We know a thing or two about Indian food. It’s our trade – a craft we have perfected over generations of experience.
And chances are (since you’re here on this website) that you have an interest in our cuisine. Well, it’s a lot more than just really tasty food. There is a rich culture and history that we’re going to continue to explore today.
Take a look at our previous ten interesting facts, and enjoy another five right here.
1. India has the lowest meat consumption per person
Steamed what? When it comes to vegetables, if you do them well, they can be just as (if not more) delicious than their meat counterparts. The mouthwatering blend of spices really bring out the flavour of many vegetables in our dishes. This is the same over in India, since, as much as 30-40% of its population follows a lifelong vegetarian diet.
2. Water doesn’t alleviate chilli burn
As you may have seen in our previous blog, India is the proud owner of some of the hottest chillis on the planet. Now, before you reach for that glass of water to alleviate the burn, that won’t help at all! What you should actually do is drink (or eat) something that contains dairy, such as milk or ice cream, as they act as a alkaline to the acidic burn of the chilli.

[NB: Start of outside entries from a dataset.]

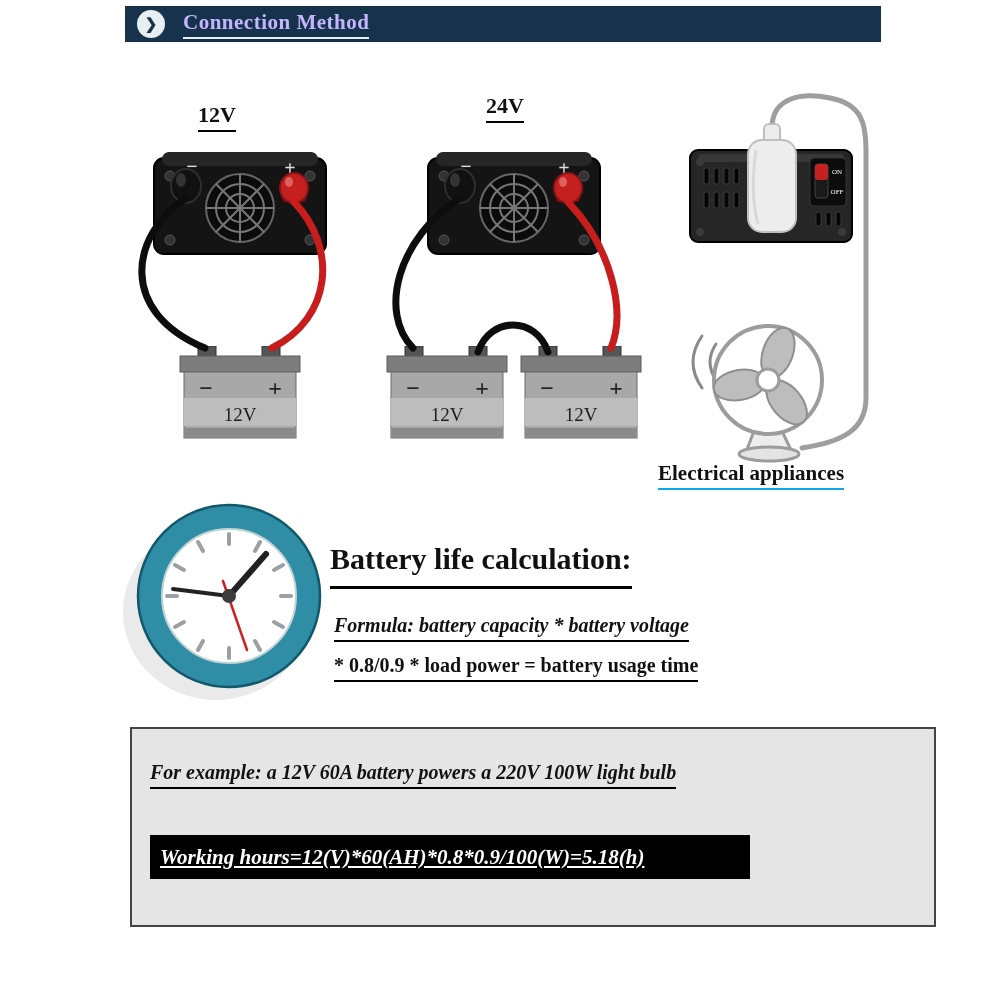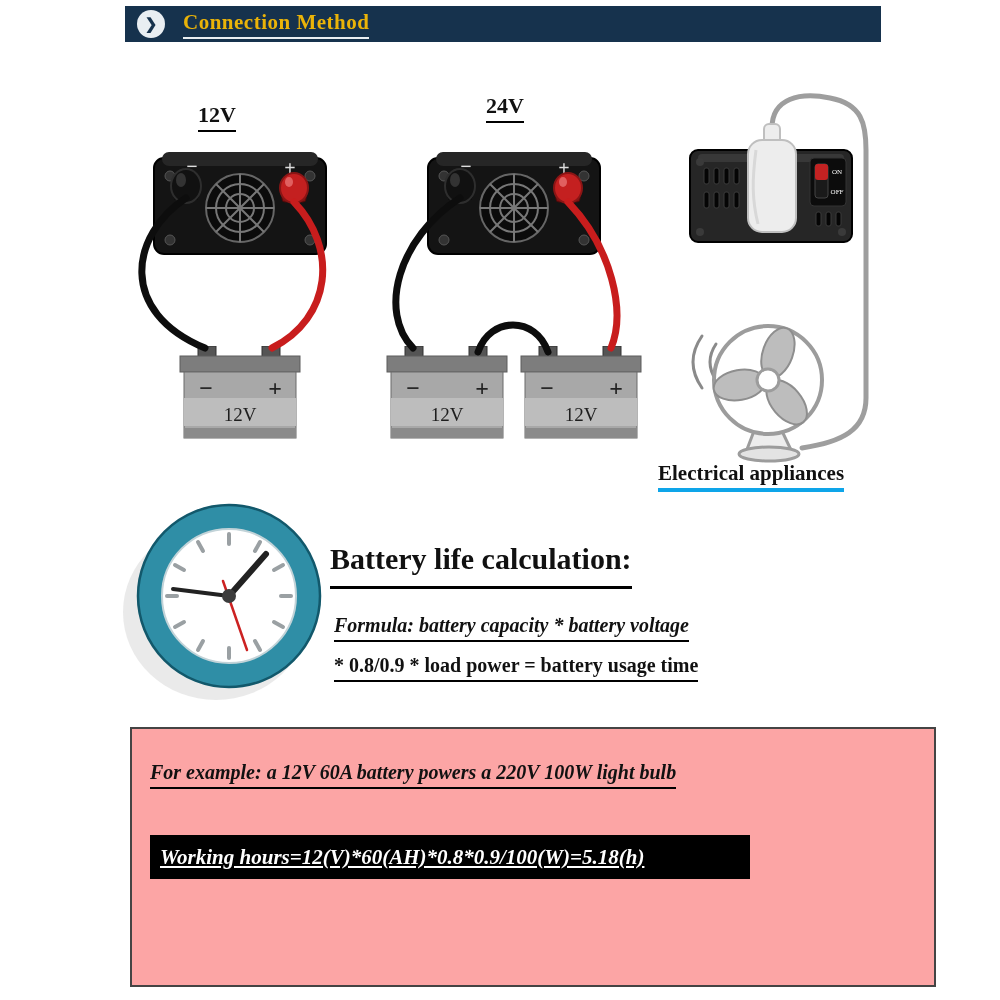--- a/index.html
+++ b/index.html
@@ -4,51 +4,51 @@
 <style>
   html,body{margin:0;padding:0;background:#fff;}
   .page{position:relative;width:1000px;height:1000px;background:#fff;overflow:hidden;
         font-family:"Liberation Serif","DejaVu Serif",serif;color:#111;}
 
   
   .topbar{position:absolute;left:125px;top:6px;width:756px;height:36px;background:#16324d;
           display:flex;align-items:center;padding-left:12px;box-sizing:border-box;}
   .chev-circle{width:28px;height:28px;border-radius:50%;background:#e9eef2;color:#16324d;
                display:flex;align-items:center;justify-content:center;font-size:15px;font-weight:bold;}
-  .topbar-title{margin-left:18px;color:#eab308;font-size:21px;font-weight:bold;
+  .topbar-title{margin-left:18px;color:#c4b5fd;font-size:21px;font-weight:bold;
                 border-bottom:2px solid #e9eef2;padding-bottom:2px;letter-spacing:.5px;}
 
   
   .diagram{position:absolute;left:0;top:0;width:1000px;height:500px;}
   .cable{fill:none;stroke-linecap:round;stroke-width:7px;}
   .cable.black{stroke:#0d0d0d;}
   .cable.red{stroke:#c81d1d;}
   .wave{fill:none;stroke:#8a8a8a;stroke-width:3px;stroke-linecap:round;}
   svg text{font-family:"Liberation Serif","DejaVu Serif",serif;}
 
   
   .volt-label{position:absolute;font-size:22px;font-weight:bold;border-bottom:2px solid #000;
               padding-bottom:2px;}
   .appliances-label{position:absolute;left:658px;top:461px;font-size:21px;font-weight:bold;
-                    border-bottom:4px solid #0ea5e9;padding-bottom:2px;}
+                    border-bottom:2px solid #0ea5e9;padding-bottom:2px;}
 
   
   .clock{position:absolute;left:116px;top:490px;}
 
   
   .calc-title{position:absolute;left:330px;top:542px;font-size:30px;font-weight:bold;
               border-bottom:3px solid #000;padding-bottom:10px;}
   .calc-line1{position:absolute;left:334px;top:614px;font-size:20px;font-weight:bold;font-style:italic;
               border-bottom:2px solid #000;padding-bottom:3px;}
   .calc-line2{position:absolute;left:334px;top:654px;font-size:20px;font-weight:bold;
               border-bottom:2px solid #000;padding-bottom:3px;}
 
   
-  .example-box{position:absolute;left:130px;top:727px;width:806px;height:260px;
-               border:2px solid #444;background:#fca5a5;box-sizing:border-box;}
+  .example-box{position:absolute;left:130px;top:727px;width:806px;height:200px;
+               border:2px solid #444;background:#e5e5e5;box-sizing:border-box;}
   .example-intro{position:absolute;left:18px;top:32px;font-size:20px;font-weight:bold;font-style:italic;
                  border-bottom:2px solid #000;padding-bottom:3px;}
   .formula-bar{position:absolute;left:18px;top:106px;width:600px;height:44px;background:#000;
                color:#fff;display:flex;align-items:center;padding:3px 10px;box-sizing:border-box;
                font-size:21px;font-weight:bold;font-style:italic;text-decoration:underline;}
 </style>
 </head>
 <body>
 
 <div class="page">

3. A diet nearly 10,000 years in the making
Many international cuisines are old, but few are as old as Indian, as the grains and legumes we continue to eat have been a part of the Indian diet from about 6,000 BCE. So when you eat the likes of lentils, rice and pearl millet, always remember where it came from.
4. The three categories of food
According to India’s ancient medicinal system, food was split into three categories. You have Satvic (mostly natural foods like vegetables), which are considered to be calming, possessing purifying elements of the body and mind. Rajasic is spicy, oily, salty or bitter foods, which they believed drives ambition, competitiveness and egotistic pursuits. Finally, you have Tamasic food – overly processed food that was seen to have negative effects on both mind and body.

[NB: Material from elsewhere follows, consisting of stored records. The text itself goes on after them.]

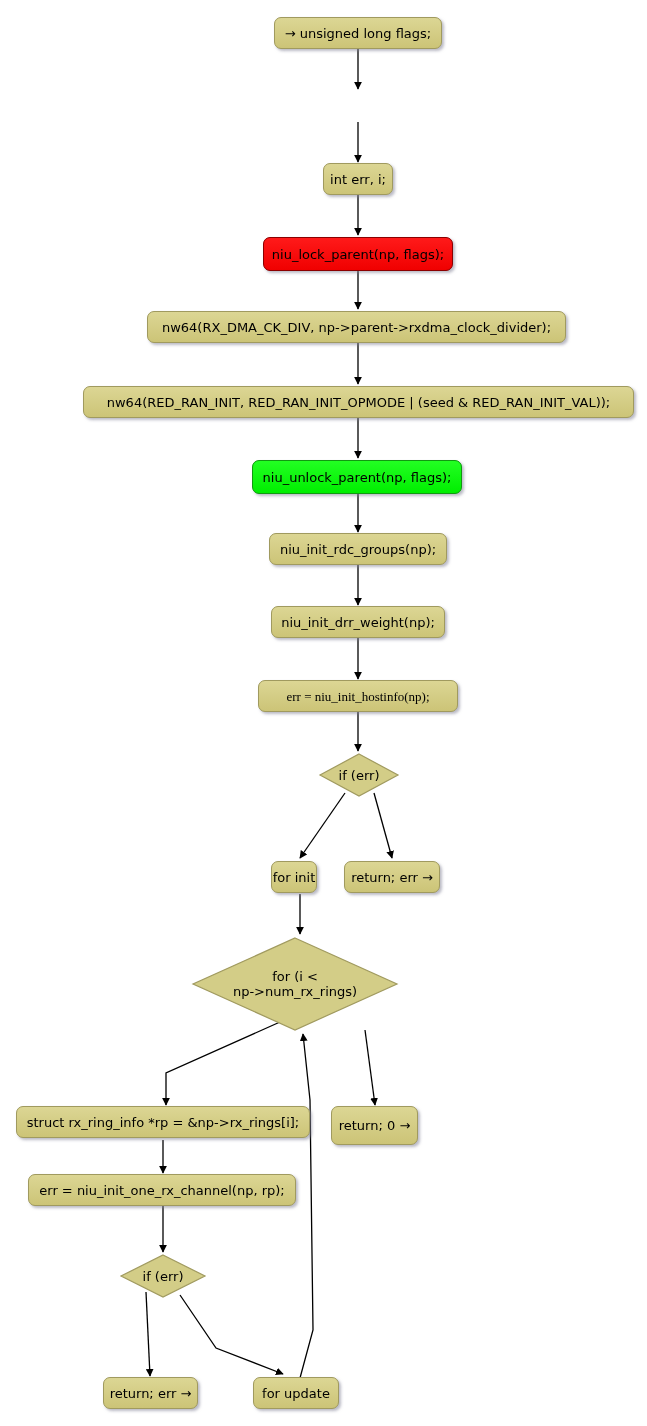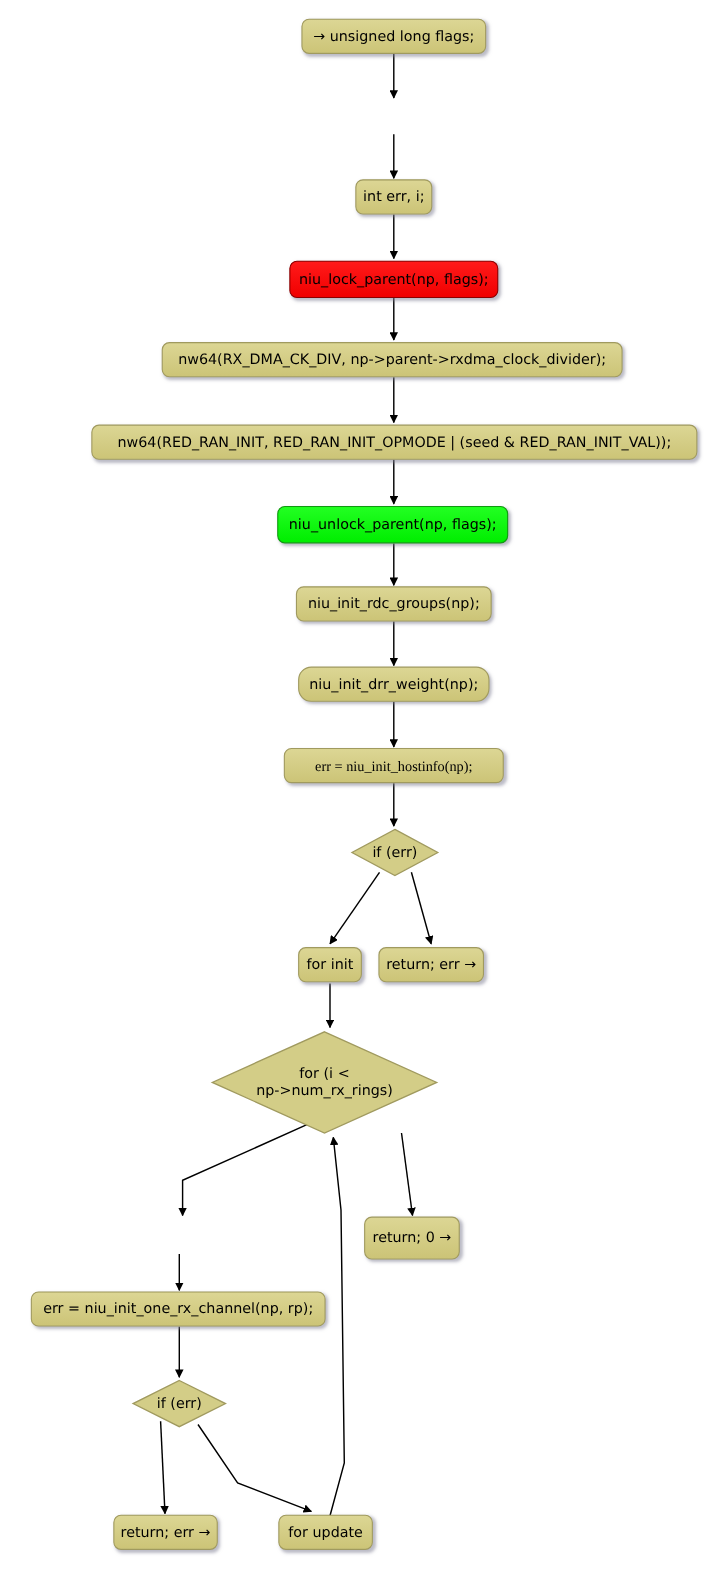--- a/index.html
+++ b/index.html
@@ -132,51 +132,54 @@
   </div>
 
   <div class="node rect green" style="left:252px; top:460px; width:210px; height:34px;">
     <span>niu_unlock_parent(np, flags);</span>
   </div>
 
   <div class="node rect" style="left:269px; top:533px; width:178px; height:32px;">
     <span>niu_init_rdc_groups(np);</span>
   </div>
 
-  <div class="node rect" style="left:271px; top:606px; width:174px; height:32px;border-radius:12px;">
+  <div class="node rect" style="left:271px; top:606px; width:174px; height:32px;">
     <span>niu_init_drr_weight(np);</span>
   </div>
 
   <div class="node rect" style="left:258px; top:680px; width:200px; height:32px;font-family:Liberation Serif, serif;">
     <span>err = niu_init_hostinfo(np);</span>
   </div>
 
   <div class="node diamond" style="left:318px; top:752px; width:82px; height:46px;">
     <svg class="diamond-shape" viewBox="0 0 82 46" xmlns="http://www.w3.org/2000/svg">
       <polygon points="41,2 80,23 41,44 2,23" fill="#d3cd87" stroke="#a09a5f" stroke-width="1.2"></polygon>
     </svg>
     <span class="diamond-label">if (err)</span>
   </div>
 
-  <div class="node rect" style="left:271px; top:861px; width:58px; height:32px;">
+  <div class="node rect" style="left:271px; top:861px; width:46px; height:32px;">
     <span>for init</span>
   </div>
 
   <div class="node rect" style="left:344px; top:861px; width:96px; height:32px;">
     <span>return; err →</span>
   </div>
 
   <div class="node diamond" style="left:190px; top:936px; width:210px; height:96px;text-align:center;">
     <svg class="diamond-shape" viewBox="0 0 210 96" xmlns="http://www.w3.org/2000/svg">
       <polygon points="105,2 207,48 105,94 3,48" fill="#d3cd87" stroke="#a09a5f" stroke-width="1.2"></polygon>
     </svg>
     <span class="diamond-label">for (i &lt;
 np-&gt;num_rx_rings)</span>
   </div>
 
+  <div class="node rect" style="left:16px; top:1106px; width:294px; height:32px;">
+    <span>struct rx_ring_info *rp = &amp;np-&gt;rx_rings[i];</span>
+  </div>
 
   <div class="node rect" style="left:331px; top:1106px; width:87px; height:39px;">
     <span>return; 0 →</span>
   </div>
 
   <div class="node rect" style="left:28px; top:1174px; width:268px; height:32px;">
     <span>err = niu_init_one_rx_channel(np, rp);</span>
   </div>
 
   <div class="node diamond" style="left:119px; top:1253px; width:88px; height:46px;">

5. The Samosa is NOT Indian
This incredible small bite is an explosion of amazing flavours, which we usually accompany with a beautiful chaat masala. When you talk to other people about samosas, they may automatically assume it’s an Indian specialty. But while we have made this type of food our own, you may be surprised to know that it didn’t actually start as an Indian staple. It’s history originates in the Middle East and Central Asia, where it moved to the Africas and Western China in the 9th century. It would be at the turn of the 10th century when India started to become accustomed to Samosas!